*Given records:*
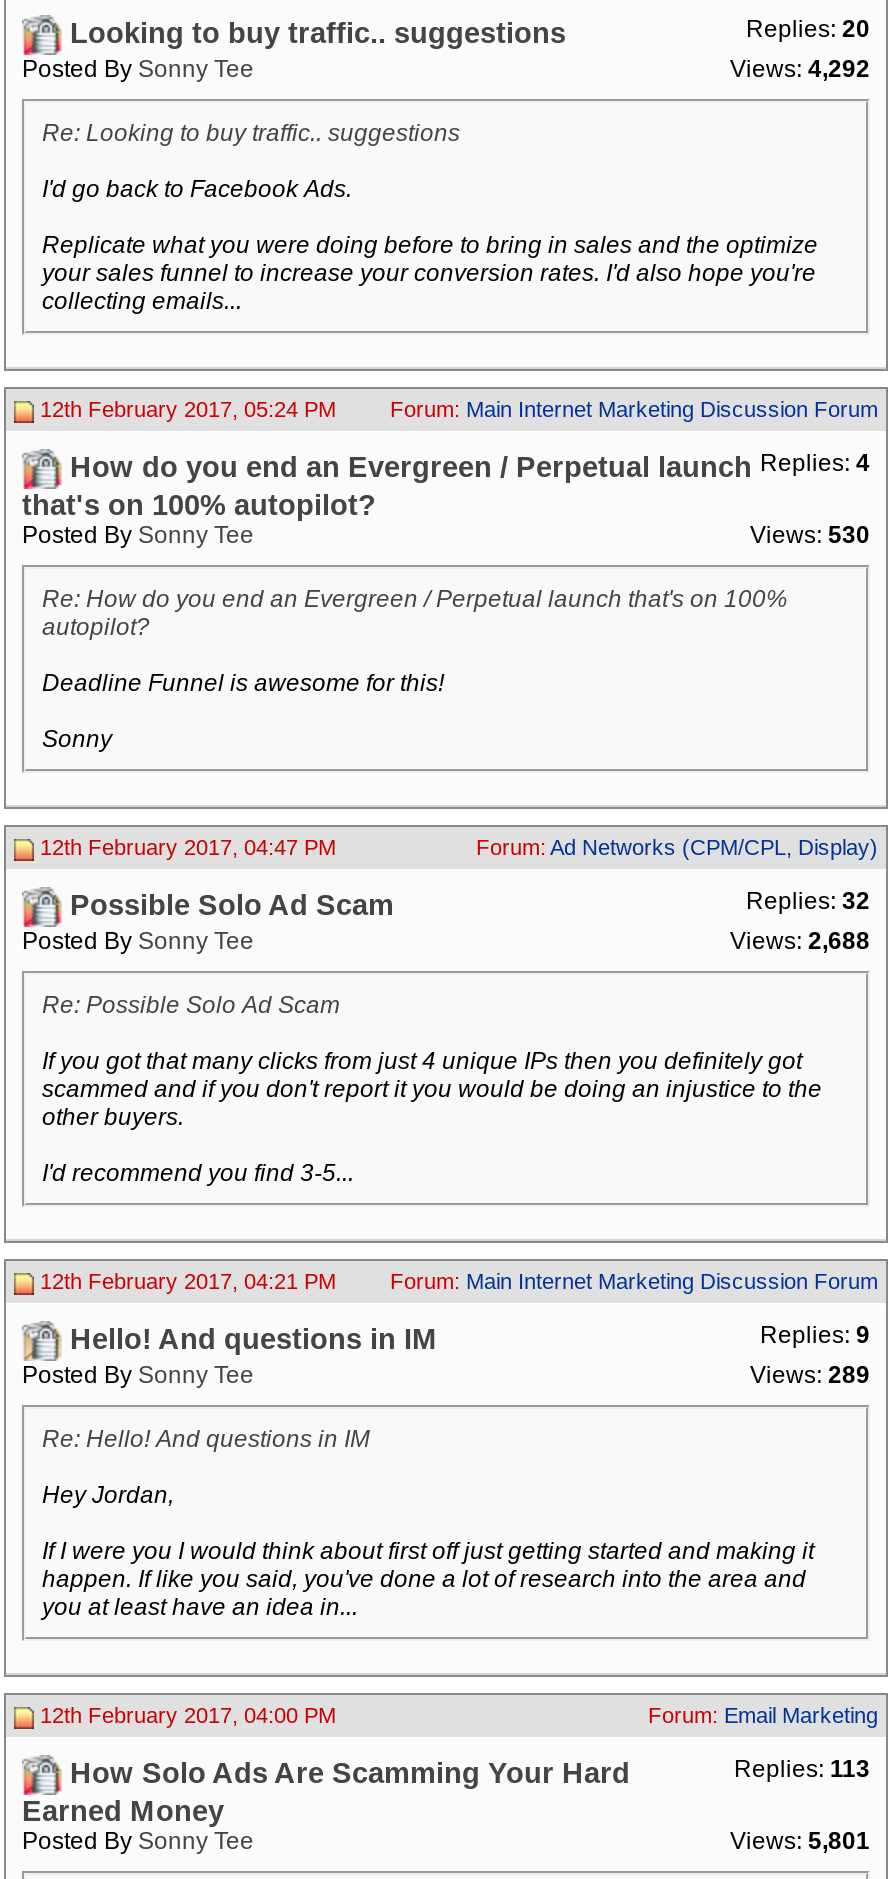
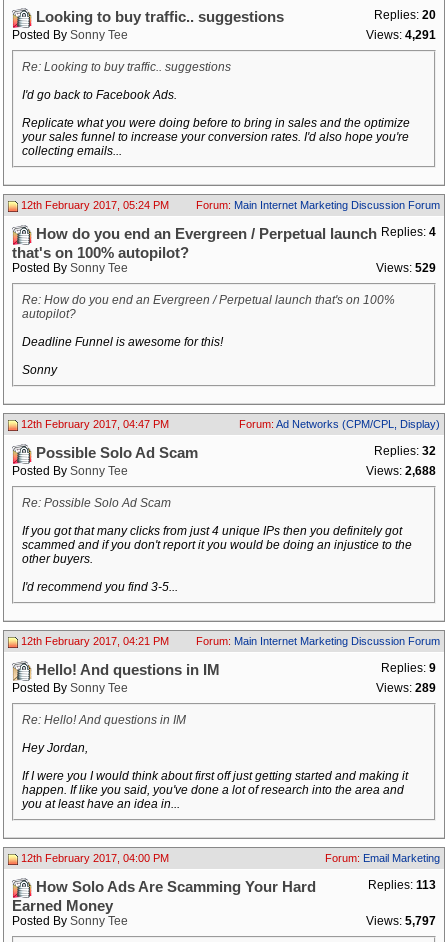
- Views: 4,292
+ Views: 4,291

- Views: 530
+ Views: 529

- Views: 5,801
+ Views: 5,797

*Work order:*
Every record, from top to bottom, gets written out exactly; no picture goes into the copy.

*Task solution:*
- Views: 4,292
+ Views: 4,291

- Views: 530
+ Views: 529

- Views: 5,801
+ Views: 5,797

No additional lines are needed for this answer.